There are endless ways El Deafo can wrap its arms around the reader due to the vulnerability and heart of its protagonist.  This isn’t a book about a victim; this is a book about a survivor who has things to say to the world which will resonate with a variety of readers.  It gives hope to the wary, strength to the weak, lessons to the ignorant, and friendship to the lonely.


The one piece that caught my eye was a harmless joke between friends during a sleepover, but teachers wouldn’t want to be caught unaware about it.



The focus in this book is not family dynamics.  Cece’s older siblings are mentioned a couple of times, and her dad is rarely mentioned.  Her mother is the primary family member character, and the reader sees how their relationship is impacted by both common growing pains and by the mom’s attempts to support her child (for example, taking her to sign language classes) while the child resists those attempts.  


Cece is strong female role model – focused, a superhero named “El Deafo,” working hard to do the right thing, academically driven, and independent.  While at a sleepover the other girls want to give her a makeover; rather than ignoring her hatred of makeup and done up hair, Cece speaks up for herself and demands that the girls leave her alone.  Cece works through many of her problems internally, imagining that she is a superhero, and doesn’t always speak her truth.  As she evolves as a character and gains communication skills, she begins to find her voice and stands up for herself and what she believes.

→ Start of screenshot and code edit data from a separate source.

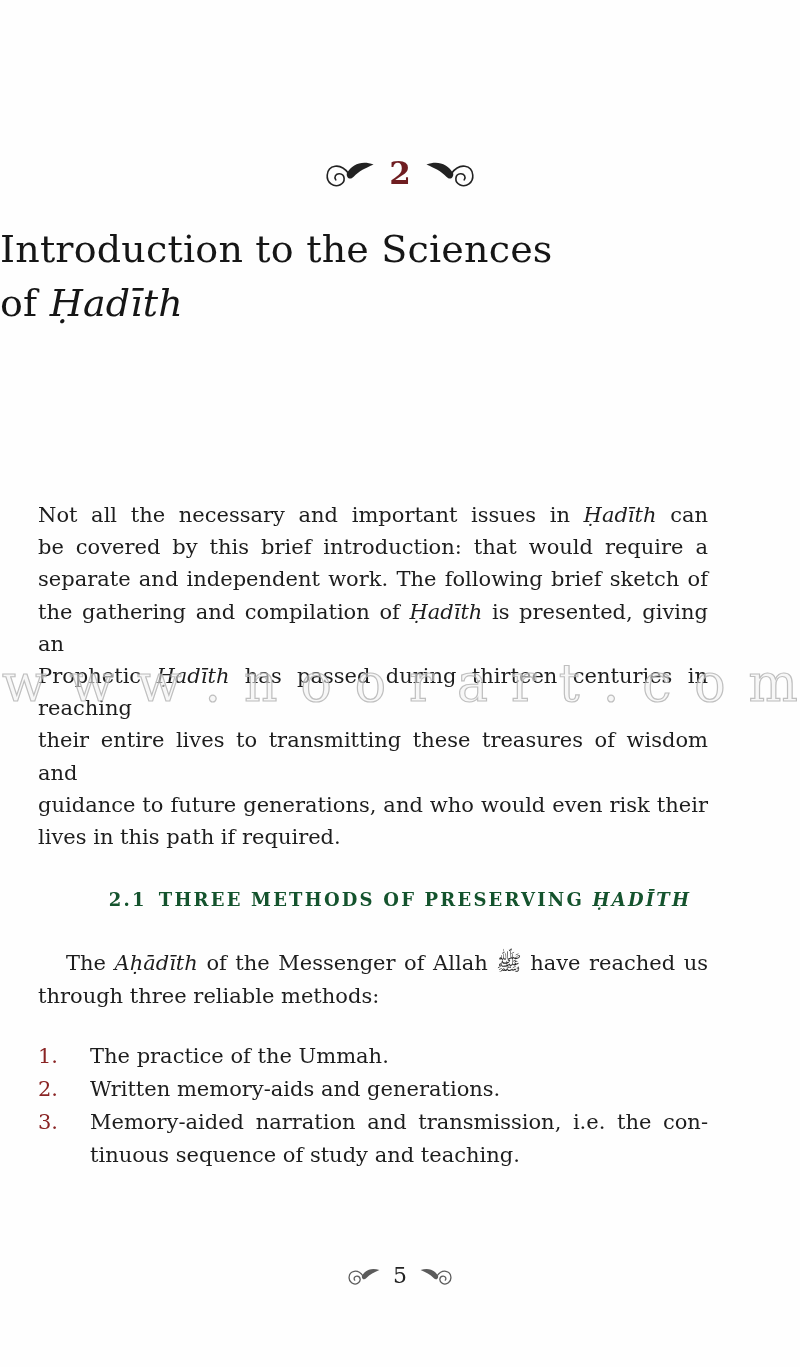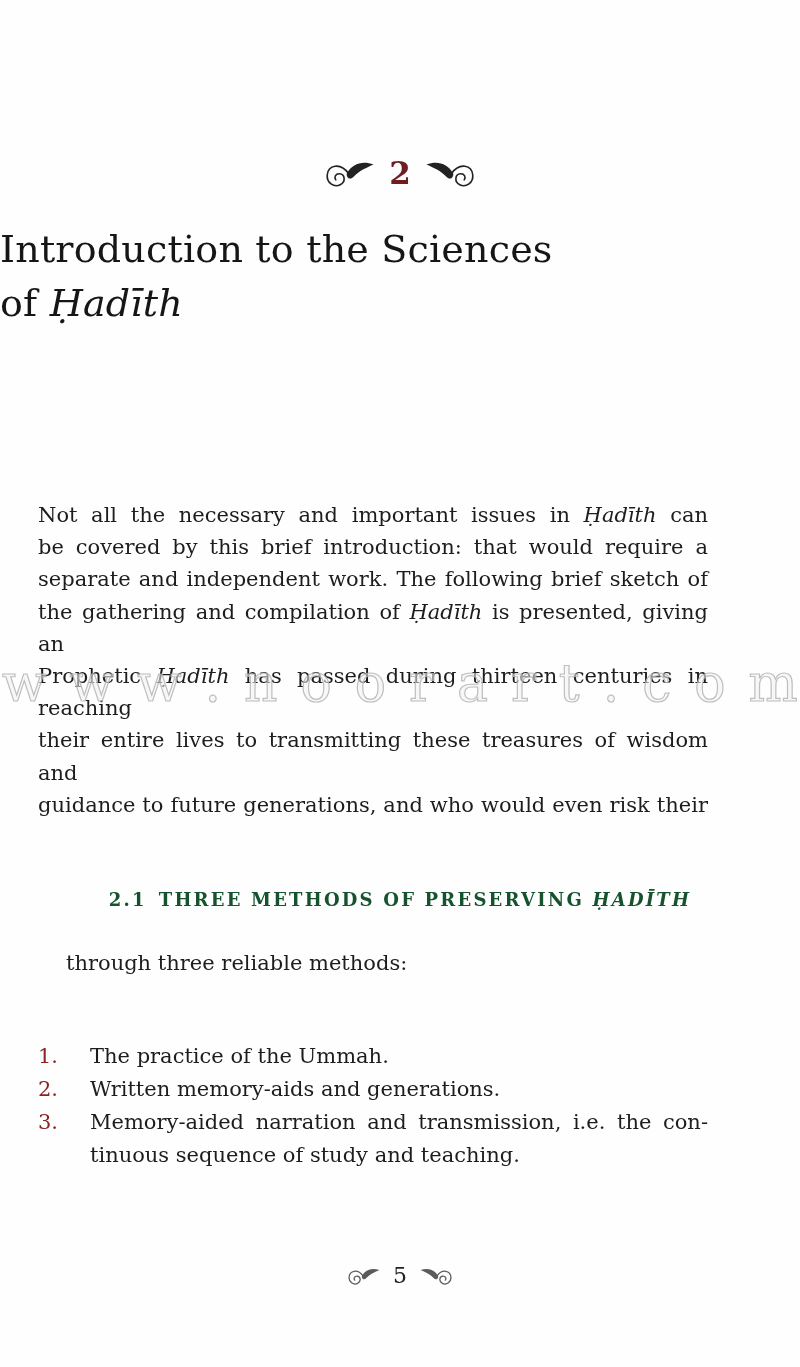--- a/index.html
+++ b/index.html
@@ -150,29 +150,31 @@
   </h1>
 
   <div class="body para1">
       <div class="line jline"><span>Not all the necessary and important issues in </span><i>Ḥadīth</i><span> can</span></div>
       <div class="line jline"><span>be covered by this brief introduction: that would require a</span></div>
       <div class="line jline"><span>separate and independent work. The following brief sketch of</span></div>
       <div class="line jline"><span>the gathering and compilation of </span><i>Ḥadīth</i><span> is presented, giving an</span></div>
       <div class="line jline"><span>Prophetic </span><i>Ḥadīth</i><span> has passed during thirteen centuries in reaching</span></div>
       <div class="line jline"><span>their entire lives to transmitting these treasures of wisdom and</span></div>
       <div class="line jline"><span>guidance to future generations, and who would even risk their</span></div>
+      <div class="line"><span>lives in this path if required.</span></div>
     </div>
 
   <div class="watermark"><span>w</span><span>w</span><span>w</span><span>.</span><span>n</span><span>o</span><span>o</span><span>r</span><span>a</span><span>r</span><span>t</span><span>.</span><span>c</span><span>o</span><span>m</span></div>
 
   <div class="section-heading">
     <span class="sec-num">2.1</span><span class="sec-text"><span>THREE METHODS OF PRESERVING </span><i>ḤADĪTH</i></span>
   </div>
 
   <div class="body para2 indent-first">
+      <div class="line jline"><span>The </span><i>Aḥādīth</i><span> of the Messenger of Allah ﷺ have reached us</span></div>
       <div class="line"><span>through three reliable methods:</span></div>
     </div>
 
   <div class="body list">
       <div class="li-row">
         <span class="li-num">1.</span>
         <div class="li-text">
           <div class="line"><span>The practice of the Ummah.</span></div>
         </div>
       </div>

The young protagonist has lost all power: she struggles to hear others, struggles to comprehend what she does hear, and struggles to say what she is thinking or feeling.  Power is maintained through communication in El Deafo, and until Cece has time to improve her comprehension skills and begins taking risks to speak, she remains at the mercy of others.  However, she is a brave kiddo and quickly learns that is stronger than she ever knew and that she could be a superhero on the outside as well as on the inside.